The behaviour I want is:

When the local Consul agent is working (DNS SRV queries return VALID answers), re-do the SRV query and update my server-template configuration every 2 seconds.

When the local Consul agent is unavailable, leading to REFUSED or TIMEOUT (or maybe OTHER) errors:

  • continue retrying the SRV request every 2 seconds, forever (until the queries start succeeding again)
  • keep using the last valid response until queries start succeeding again, with no timeout

Here’s what I have so far, using very large retries and timeouts to simulate “forever”. I’ve done some testing and it seems to work (WEB-APP stayed available when the local consul agent was down for several minutes) but I’d love to get some feedback from someone who understands these settings better.

resolvers consul
    nameserver consul 127.0.0.1:53
    accepted_payload_size 8192
    timeout resolve 2s
    timeout retry   2s
    resolve_retries 100000
    hold other    50000s
    hold refused  50000s
    hold timeout  50000s
    hold nx       5s
    hold valid    5s
    hold obsolete 5s

listen WEB-APP
    bind 127.0.0.1:50002
    mode http
    ...
    server-template web-app 50 _web-app._tcp.service.consul resolvers consul resolve-prefer ipv4 check inter 2s

#2

CCing @Baptiste


#3

Hi Irving,

Well, timeouts are for the resolution processing itself, while hold applies to the result of the resolution.

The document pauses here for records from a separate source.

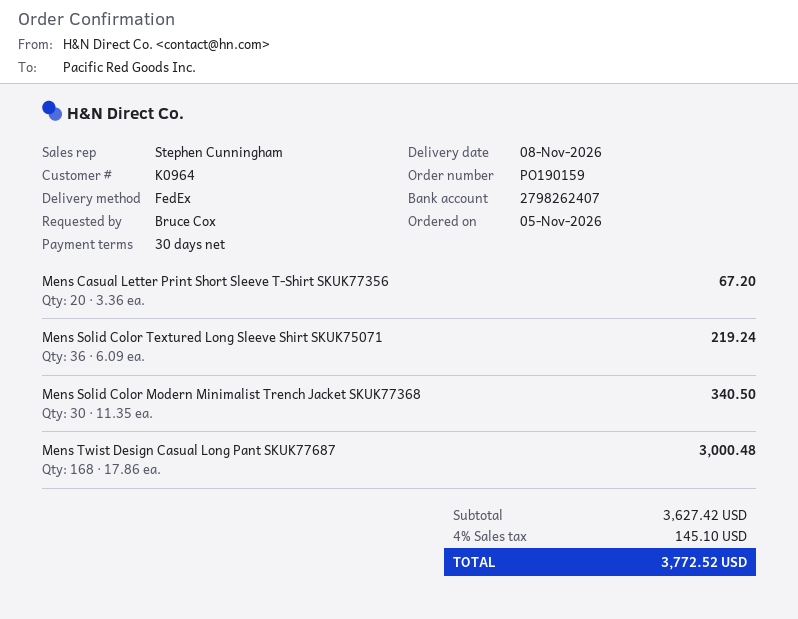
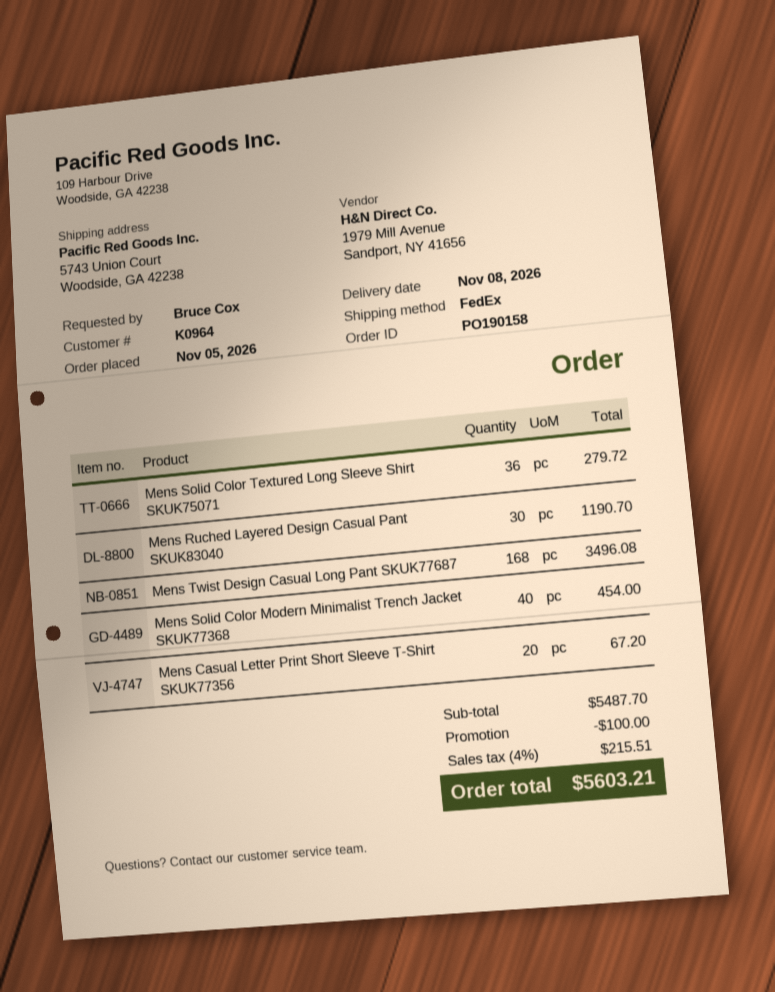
order number: PO190159 -> PO190158
Mens Solid Color Textured Long Sleeve Shirt SKUK75071: 36 for 219.24 -> 36 for 279.72
Mens Solid Color Modern Minimalist Trench Jacket SKUK77368: 30 for 340.50 -> 40 for 454.00
Mens Twist Design Casual Long Pant SKUK77687: 168 for 3000.48 -> 168 for 3496.08
Mens Ruched Layered Design Casual Pant SKUK83040: none -> 30 for 1190.70
subtotal: 3627.42 -> 5487.70
discount: none -> 100.00
tax: 4% = 145.10 -> 4% = 215.51
total: 3772.52 -> 5603.21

  • timeout resolve 2s => this will trigger a resolution every 2s

  • hold timeout 50s means that the latest valid answer is kept for 50s in case of timeout (and so on for each hold period)

Timeout retry is how often you want haproxy to re-send a DNS query when timeout resolve is reached and before considering the resolution as failed.

Note that the timeout resolve + hold timeout above should do the trick in your case.